I'd be suspicious about it being damaged during shipping though, just saying...


----------



## AUvet14 (Apr 11, 2011)

Well it's an inexpensive fix, so I'm not really worried about it. I have the the filter now and I got an awesome deal on it. I just want to start using it before my LFS can get the part in for me.


----------



## jcsdad (Mar 7, 2012)

i would connect a hose to inflow side, when water starts to come out the other end, have someone turn the filter on. i do this instead of pumping that primer. so far it has worked for me and i have 7 fluval cannister filters. hope it works for you too. god luck


----------



## GeToChKn (Apr 15, 2011)

I usually just grab the outtake tube and start sucking, best way to prime a filter.
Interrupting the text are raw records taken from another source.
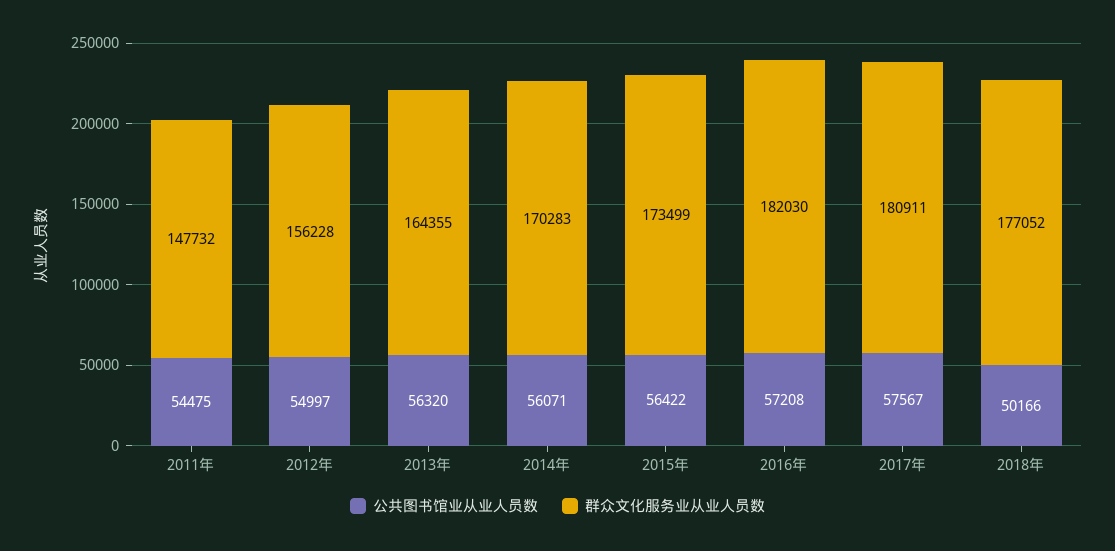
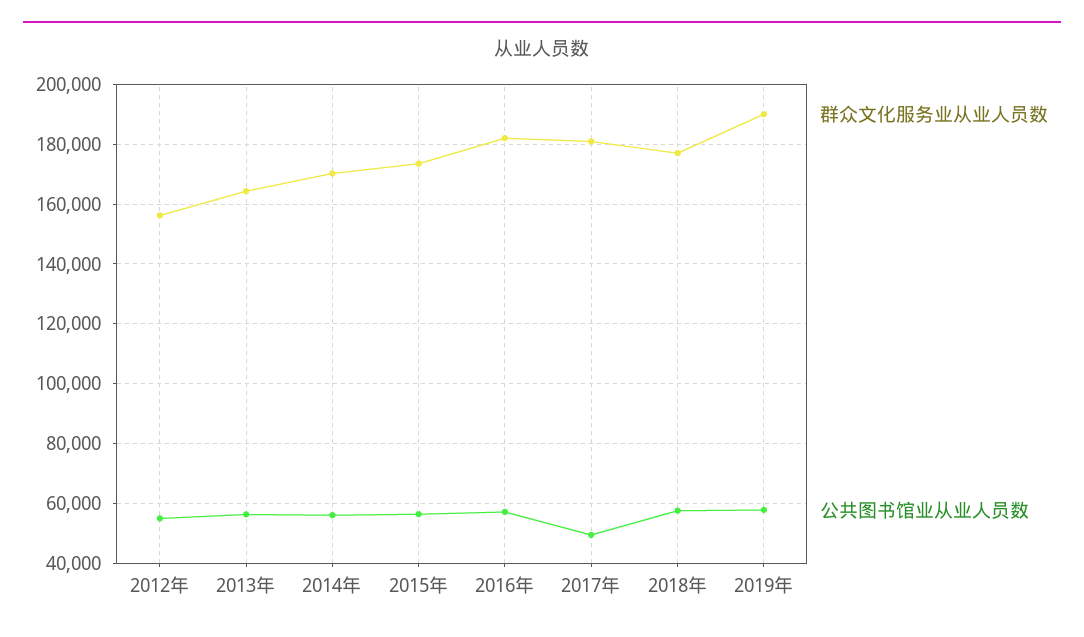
公共图书馆业从业人员数, 2011年: 54475 -> none
群众文化服务业从业人员数, 2011年: 147732 -> none
公共图书馆业从业人员数, 2017年: 57567 -> 50000
公共图书馆业从业人员数, 2018年: 50166 -> 57500
群众文化服务业从业人员数, 2019年: none -> 190000
公共图书馆业从业人员数, 2019年: none -> 57500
Gross, maybe but save sitting there for 20 mins pressing some primer thing sometimes. Works every time.


----------



## Sugardaddy1979 (Jan 16, 2012)

GeToChKn said:


> I usually just grab the outtake tube and start sucking, best way to prime a filter. Gross, maybe but save sitting there for 20 mins pressing some primer thing sometimes. Works every time.


+ 1 A mouth full of aquarium water ain't great, but works well. Just don't do it on a gas tank...


----------



## AUvet14 (Apr 11, 2011)

THANKS! Got it up and running now.


----------